*** Begin section ***

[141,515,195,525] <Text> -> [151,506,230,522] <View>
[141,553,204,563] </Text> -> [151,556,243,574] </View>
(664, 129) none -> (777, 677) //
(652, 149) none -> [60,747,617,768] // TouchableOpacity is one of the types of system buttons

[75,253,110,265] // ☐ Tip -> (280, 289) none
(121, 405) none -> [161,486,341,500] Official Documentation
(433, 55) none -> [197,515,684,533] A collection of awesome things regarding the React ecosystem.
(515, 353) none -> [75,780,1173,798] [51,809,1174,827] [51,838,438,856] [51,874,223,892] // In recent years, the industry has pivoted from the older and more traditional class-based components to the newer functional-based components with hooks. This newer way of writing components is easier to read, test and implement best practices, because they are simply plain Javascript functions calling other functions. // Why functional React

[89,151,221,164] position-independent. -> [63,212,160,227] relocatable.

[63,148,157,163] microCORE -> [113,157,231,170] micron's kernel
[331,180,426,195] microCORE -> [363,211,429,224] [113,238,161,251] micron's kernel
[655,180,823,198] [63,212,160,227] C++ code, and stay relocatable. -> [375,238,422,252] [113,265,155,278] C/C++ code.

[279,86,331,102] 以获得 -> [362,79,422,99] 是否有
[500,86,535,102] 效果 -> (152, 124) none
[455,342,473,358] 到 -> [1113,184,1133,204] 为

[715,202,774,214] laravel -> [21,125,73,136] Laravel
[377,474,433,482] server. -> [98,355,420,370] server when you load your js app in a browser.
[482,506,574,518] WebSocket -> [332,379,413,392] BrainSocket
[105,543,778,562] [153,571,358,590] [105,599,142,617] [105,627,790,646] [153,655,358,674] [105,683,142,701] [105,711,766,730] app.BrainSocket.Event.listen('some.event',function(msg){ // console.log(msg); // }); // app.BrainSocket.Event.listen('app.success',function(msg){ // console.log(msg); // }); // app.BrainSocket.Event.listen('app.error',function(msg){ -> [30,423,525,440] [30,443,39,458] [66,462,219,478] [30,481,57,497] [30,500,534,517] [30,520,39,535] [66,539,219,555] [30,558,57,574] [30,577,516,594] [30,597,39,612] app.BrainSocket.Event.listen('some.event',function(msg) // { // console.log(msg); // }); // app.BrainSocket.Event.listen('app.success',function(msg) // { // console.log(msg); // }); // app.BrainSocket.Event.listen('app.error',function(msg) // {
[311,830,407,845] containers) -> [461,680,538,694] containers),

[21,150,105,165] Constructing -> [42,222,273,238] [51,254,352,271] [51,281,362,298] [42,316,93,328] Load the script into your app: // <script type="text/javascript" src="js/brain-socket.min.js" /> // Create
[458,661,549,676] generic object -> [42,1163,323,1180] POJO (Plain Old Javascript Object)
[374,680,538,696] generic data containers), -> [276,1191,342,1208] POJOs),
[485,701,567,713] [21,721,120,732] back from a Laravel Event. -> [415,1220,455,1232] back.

*** End section ***

_Task item_.
Task for the records above: copy every line in which the word "View" occurs.

_The answer_.
[141,515,195,525] <Text> -> [151,506,230,522] <View>
[141,553,204,563] </Text> -> [151,556,243,574] </View>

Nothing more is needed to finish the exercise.